The origin of carcinosarcomas of the ovary and uterus has long been discussed. In this study, we used a molecular-genetic approach to elucidate the tumorigenesis of carcinosarcomas of these organs correlating our findings with the specific biphasic pattern of these tumors. We analyzed a series of 30 paraffin-embedded carcinosarcomas of the ovary and the uterus using comparative genomic hybridization (CGH) and fluorescence in-situ hybridization (FISH). In general, gains (85%) were observed more frequently, than losses (30%). Characteristic and frequent chromosomal amplification was observed on chromosome 8q and 20q (42 and 70%). FISH revealed c-myc (8q24.12) and ZNF217 (20q13.2) amplification in 78 and 87%. Amplification of ZNF217 was mostly seen in both tumor components, whereas amplification of c-myc was observed less often in the sarcomatous than in the carcinomatous tumor component.
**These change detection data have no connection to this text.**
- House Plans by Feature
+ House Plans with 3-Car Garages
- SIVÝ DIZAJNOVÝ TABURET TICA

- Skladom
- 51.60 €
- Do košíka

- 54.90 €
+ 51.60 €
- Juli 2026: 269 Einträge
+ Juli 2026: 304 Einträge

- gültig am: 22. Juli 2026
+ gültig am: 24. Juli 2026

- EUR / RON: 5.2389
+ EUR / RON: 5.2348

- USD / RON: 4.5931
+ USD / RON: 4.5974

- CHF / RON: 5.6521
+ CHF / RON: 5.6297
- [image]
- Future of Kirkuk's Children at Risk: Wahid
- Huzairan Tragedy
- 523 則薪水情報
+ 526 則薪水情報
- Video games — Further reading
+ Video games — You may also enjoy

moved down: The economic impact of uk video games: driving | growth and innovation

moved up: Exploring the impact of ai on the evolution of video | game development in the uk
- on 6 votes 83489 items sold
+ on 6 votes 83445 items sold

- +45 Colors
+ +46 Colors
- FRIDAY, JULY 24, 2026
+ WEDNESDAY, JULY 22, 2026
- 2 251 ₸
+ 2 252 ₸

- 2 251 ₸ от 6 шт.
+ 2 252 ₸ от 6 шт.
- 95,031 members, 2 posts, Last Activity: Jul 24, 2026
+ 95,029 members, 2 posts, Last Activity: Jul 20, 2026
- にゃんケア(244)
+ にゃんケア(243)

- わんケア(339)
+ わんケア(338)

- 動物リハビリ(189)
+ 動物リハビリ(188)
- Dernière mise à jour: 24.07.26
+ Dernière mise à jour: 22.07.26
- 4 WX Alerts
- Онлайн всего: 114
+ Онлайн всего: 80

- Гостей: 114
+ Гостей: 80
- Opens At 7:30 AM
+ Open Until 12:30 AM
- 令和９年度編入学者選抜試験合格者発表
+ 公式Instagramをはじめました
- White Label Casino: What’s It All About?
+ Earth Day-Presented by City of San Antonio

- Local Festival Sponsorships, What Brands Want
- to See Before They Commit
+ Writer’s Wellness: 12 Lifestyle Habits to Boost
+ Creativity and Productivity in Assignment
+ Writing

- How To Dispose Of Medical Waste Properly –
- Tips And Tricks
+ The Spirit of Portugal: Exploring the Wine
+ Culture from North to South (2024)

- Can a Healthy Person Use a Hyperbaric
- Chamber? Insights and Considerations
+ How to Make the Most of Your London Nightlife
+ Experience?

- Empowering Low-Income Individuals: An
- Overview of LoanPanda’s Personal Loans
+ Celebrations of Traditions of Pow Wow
Analysis of the proliferation index using Ki67 immunohistochemistry revealed a strong or moderate expression in all cases, wherein the carcinomatous tumor component showed significantly a higher proliferation index compared to the sarcomatous tumor areas. Although our results are in agreement with a monoclonal origin of ovarian and uterine carcinosarcomas, the carcinomatous component seems to be the more aggressive part of the tumor. Furthermore, the observed patterns of genetic aberrations are highly similar to those of serous carcinomas. This is compatible with the current opinion that these neoplasms should be considered as metaplastic carcinomas.